Just as we were successful in working together to define the values, principles and form of our democratic constitutional order, so too do we need to work together to determine how we can most effectively create jobs, and do so in a sustainable manner. This task stands at the centre of the National Development Plan, which was produced last year by the National Planning Commission as the basis for a nationwide engagement on South Africa's development programme for the next 20 years. It envisages the creation of 11 million jobs by 2030, and a reduction in levels of unemployment from about 25% to 6%. These are ambitious targets, and will not be realised unless all South Africans work together in a coordinated manner to implement bold and innovative measures. Debate is important. Action is critical.
In this, the government, business and labour all need to play a role. The government's works programme is an important poverty-alleviation measure that provides skills and work experience to the unemployed. There is scope to further expand this intervention. But it has inherent limitations. What the unemployed need are permanent, sustainable jobs. We need to agree on mechanisms for encouraging greater labour absorption by the private sector. These should include a wage subsidy for companies that employ young entrants into the labour market. It is necessary to ensure that it does not undermine the wages and working conditions of existing employees and does not lead to their displacement.
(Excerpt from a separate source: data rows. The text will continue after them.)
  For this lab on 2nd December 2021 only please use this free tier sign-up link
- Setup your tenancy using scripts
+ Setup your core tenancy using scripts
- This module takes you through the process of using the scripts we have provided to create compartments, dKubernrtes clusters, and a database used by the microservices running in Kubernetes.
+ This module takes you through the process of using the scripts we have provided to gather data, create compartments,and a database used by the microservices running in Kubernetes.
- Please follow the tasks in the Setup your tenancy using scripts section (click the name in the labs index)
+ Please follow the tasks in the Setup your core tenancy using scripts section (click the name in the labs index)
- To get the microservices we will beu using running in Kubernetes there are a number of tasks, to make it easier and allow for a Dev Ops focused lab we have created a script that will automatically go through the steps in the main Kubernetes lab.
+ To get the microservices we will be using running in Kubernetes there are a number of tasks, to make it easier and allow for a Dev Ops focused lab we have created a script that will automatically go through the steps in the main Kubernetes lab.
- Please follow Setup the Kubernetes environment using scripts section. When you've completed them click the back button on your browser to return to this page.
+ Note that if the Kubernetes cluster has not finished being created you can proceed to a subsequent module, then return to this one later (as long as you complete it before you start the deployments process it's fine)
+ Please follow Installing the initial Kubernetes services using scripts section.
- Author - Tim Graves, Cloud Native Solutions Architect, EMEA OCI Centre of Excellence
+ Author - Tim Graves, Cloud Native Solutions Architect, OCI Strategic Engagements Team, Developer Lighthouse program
We need to make our economy more competitive. South African companies are having to compete with foreign companies in both the domestic and export markets. To make our companies successful, we need to reduce their costs of doing business. They must increase the value products and services they produce. We should focus on developing those sectors in which we have a comparative advantage, and which are capable of creating more jobs.
A contentious issue that we need to confront is the cost of labour. We face the difficult task of improving our global competitiveness while protecting the gains that workers have achieved over years of bitter struggle. In a country with such extreme income inequality, it is difficult to argue that workers must constrain their wage expectations. At minimum, any effort to moderate wage increases needs to begin with the highest earners in South Africa, while safeguarding middle and low earners.
A critical component of any effort to moderate wage growth is a concerted programme to reduce the cost of living. The government needs to look at how to reduce the burden on the poor in particular. The reduction of energy, transport, food and other basic costs will go a long way to reducing wage inflation.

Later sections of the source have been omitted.